Bruxelles, 31/10/2001 (Agence Europe) - La présentation d'une offre de libéralisation par les pays du Mercosur marque "une étape décisive" dans la négociation d'un accord d'association et de libre-échange entre l'UE et les pays du Mercosur (Argentine, Brésil, Paraguay, Uruguay), a assuré mercredi devant la presse le vice-ministre uruguayen et chef de la délégation du Mercosur, Guillermo Valles. Cette offre ne propose un calendrier du démantèlement tarifaire que pour 33% des importations en provenance d'Europe et devra être complétée (voir EUROPE d'hier, p.13), mais, pour lui, l'important est que "l'offre du Mercosur couvrira tous les secteurs, sans exclure un seul produit". Selon le Directeur général aux relations extérieures à la Commission, Guy Legras, "les conditions sont réunies pour avancer; un travail technique devra être fait lors de la réunion de négociation de mars prochain".

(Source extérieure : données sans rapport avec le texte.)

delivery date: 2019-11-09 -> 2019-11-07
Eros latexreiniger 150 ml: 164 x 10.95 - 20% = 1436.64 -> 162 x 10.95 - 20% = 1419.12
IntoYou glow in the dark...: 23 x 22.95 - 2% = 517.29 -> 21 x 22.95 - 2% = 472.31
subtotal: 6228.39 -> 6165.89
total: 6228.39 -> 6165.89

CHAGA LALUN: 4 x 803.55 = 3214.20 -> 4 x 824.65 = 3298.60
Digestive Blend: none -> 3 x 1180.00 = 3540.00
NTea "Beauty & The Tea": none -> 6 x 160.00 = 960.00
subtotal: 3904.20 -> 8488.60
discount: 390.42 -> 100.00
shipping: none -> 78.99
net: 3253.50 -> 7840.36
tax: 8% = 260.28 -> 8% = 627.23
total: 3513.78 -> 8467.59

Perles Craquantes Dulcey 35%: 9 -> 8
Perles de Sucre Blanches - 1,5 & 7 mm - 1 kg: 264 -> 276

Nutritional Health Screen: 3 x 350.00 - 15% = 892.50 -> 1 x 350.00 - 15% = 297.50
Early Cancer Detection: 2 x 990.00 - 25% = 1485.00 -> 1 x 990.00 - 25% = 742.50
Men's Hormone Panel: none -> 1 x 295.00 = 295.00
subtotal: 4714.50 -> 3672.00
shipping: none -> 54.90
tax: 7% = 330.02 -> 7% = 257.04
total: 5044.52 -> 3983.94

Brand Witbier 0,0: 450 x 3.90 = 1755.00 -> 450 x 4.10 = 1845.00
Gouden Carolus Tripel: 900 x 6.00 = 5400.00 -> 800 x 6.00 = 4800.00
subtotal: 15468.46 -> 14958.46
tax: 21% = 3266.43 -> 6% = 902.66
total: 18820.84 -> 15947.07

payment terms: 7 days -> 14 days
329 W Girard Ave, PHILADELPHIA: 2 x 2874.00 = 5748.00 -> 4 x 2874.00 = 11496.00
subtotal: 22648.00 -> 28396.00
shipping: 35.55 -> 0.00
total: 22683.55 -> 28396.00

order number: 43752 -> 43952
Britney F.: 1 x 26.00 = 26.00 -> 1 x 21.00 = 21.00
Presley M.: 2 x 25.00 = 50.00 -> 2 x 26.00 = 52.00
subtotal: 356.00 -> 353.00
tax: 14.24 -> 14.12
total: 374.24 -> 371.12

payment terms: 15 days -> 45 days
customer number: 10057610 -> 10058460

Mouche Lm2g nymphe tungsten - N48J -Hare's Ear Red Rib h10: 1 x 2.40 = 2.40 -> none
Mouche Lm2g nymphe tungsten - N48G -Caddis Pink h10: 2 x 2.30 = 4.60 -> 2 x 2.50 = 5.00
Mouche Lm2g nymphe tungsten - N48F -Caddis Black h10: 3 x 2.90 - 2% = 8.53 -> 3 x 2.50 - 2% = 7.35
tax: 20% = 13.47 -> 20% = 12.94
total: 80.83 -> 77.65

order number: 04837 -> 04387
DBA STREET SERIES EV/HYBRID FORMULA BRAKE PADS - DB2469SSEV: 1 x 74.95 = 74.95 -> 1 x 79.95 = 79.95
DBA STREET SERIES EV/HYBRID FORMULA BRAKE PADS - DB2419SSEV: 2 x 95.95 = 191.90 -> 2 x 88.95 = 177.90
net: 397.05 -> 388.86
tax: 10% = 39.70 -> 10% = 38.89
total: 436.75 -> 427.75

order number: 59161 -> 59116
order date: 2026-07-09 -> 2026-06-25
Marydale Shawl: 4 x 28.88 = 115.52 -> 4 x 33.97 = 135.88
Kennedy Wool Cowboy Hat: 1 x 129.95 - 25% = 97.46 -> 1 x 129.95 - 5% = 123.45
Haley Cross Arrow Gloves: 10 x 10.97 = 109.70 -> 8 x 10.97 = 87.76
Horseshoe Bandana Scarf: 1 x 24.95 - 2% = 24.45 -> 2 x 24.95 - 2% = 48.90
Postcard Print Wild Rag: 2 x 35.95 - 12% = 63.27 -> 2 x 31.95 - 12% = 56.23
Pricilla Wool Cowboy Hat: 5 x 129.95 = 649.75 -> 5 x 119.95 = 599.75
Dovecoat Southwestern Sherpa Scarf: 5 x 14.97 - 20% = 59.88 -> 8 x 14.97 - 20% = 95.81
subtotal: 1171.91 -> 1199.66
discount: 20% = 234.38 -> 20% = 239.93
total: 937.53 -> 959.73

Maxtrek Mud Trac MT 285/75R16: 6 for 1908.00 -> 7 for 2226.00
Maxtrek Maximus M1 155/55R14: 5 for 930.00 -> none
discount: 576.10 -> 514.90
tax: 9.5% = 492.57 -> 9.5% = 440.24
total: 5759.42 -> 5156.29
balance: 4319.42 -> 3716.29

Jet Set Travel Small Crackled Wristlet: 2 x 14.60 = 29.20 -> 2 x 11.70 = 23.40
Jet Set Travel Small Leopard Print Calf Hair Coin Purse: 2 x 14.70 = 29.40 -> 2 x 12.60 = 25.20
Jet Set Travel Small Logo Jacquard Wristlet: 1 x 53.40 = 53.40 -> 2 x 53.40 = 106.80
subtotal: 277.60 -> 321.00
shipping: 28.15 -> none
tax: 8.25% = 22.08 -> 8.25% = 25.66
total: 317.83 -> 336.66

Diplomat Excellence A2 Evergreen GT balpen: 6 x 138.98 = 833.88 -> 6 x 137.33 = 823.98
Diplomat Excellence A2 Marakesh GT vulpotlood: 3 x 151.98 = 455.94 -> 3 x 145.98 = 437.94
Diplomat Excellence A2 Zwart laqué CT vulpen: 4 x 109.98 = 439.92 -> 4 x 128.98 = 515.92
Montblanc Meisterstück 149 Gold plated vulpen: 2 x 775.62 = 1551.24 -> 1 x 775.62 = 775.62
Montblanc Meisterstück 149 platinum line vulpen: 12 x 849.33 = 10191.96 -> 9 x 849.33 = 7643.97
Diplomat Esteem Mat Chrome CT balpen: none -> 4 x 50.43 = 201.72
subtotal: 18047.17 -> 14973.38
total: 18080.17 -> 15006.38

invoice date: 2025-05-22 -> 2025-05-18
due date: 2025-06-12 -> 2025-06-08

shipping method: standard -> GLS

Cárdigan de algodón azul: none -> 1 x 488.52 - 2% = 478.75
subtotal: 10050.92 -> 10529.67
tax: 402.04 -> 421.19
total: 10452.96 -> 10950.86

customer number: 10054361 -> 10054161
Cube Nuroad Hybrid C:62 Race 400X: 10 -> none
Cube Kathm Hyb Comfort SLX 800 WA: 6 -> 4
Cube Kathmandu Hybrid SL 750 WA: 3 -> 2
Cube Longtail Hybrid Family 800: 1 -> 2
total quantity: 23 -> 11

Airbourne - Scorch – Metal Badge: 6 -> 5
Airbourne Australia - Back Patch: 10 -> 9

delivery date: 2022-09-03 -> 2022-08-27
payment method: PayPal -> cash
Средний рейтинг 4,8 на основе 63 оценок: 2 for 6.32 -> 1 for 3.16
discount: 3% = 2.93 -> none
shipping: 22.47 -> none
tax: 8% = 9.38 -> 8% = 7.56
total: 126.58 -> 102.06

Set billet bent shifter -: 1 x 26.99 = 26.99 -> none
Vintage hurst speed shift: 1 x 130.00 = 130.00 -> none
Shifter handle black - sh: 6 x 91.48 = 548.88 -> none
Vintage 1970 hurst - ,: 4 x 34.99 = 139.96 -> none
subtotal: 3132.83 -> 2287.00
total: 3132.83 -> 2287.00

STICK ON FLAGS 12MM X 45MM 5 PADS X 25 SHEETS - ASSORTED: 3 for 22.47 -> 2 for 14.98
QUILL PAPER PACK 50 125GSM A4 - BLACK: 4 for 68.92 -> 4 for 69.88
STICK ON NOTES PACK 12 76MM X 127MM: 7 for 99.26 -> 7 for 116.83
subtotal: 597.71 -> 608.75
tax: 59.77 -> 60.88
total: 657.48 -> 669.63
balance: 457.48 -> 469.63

Saluant les efforts visant à progresser malgré les difficiles circonstances économiques au sein du Mercosur et surtout en Argentine, les diplomates européens s'accordent à ne pas insister sur leur réserve. "Nous ne portons pas aujourd'hui de jugement sur l'offre présentée", a répété M. Legras. Le Mercosur maintient de son côté le front commun: "Les circonstances économiques dans le Mercosur et la récession globale qui se profile dans le monde ne constituent pas un frein aux négociations, au contraire", affirme Guillermo Valles, qui assure qu'il "n'y a au sein du Mercosur aucune difficulté politique qui puisse freiner les négociations". Le chef négociateur de l'Argentine (qui assurera dès janvier la présidence du Mercosur), Alfredo Chiaradia, assure que "les difficultés éventuelles de l'Argentine ou d'autres membres du Mercosur n'ont eu aucune espèce d'influence sur le contenu de notre offre".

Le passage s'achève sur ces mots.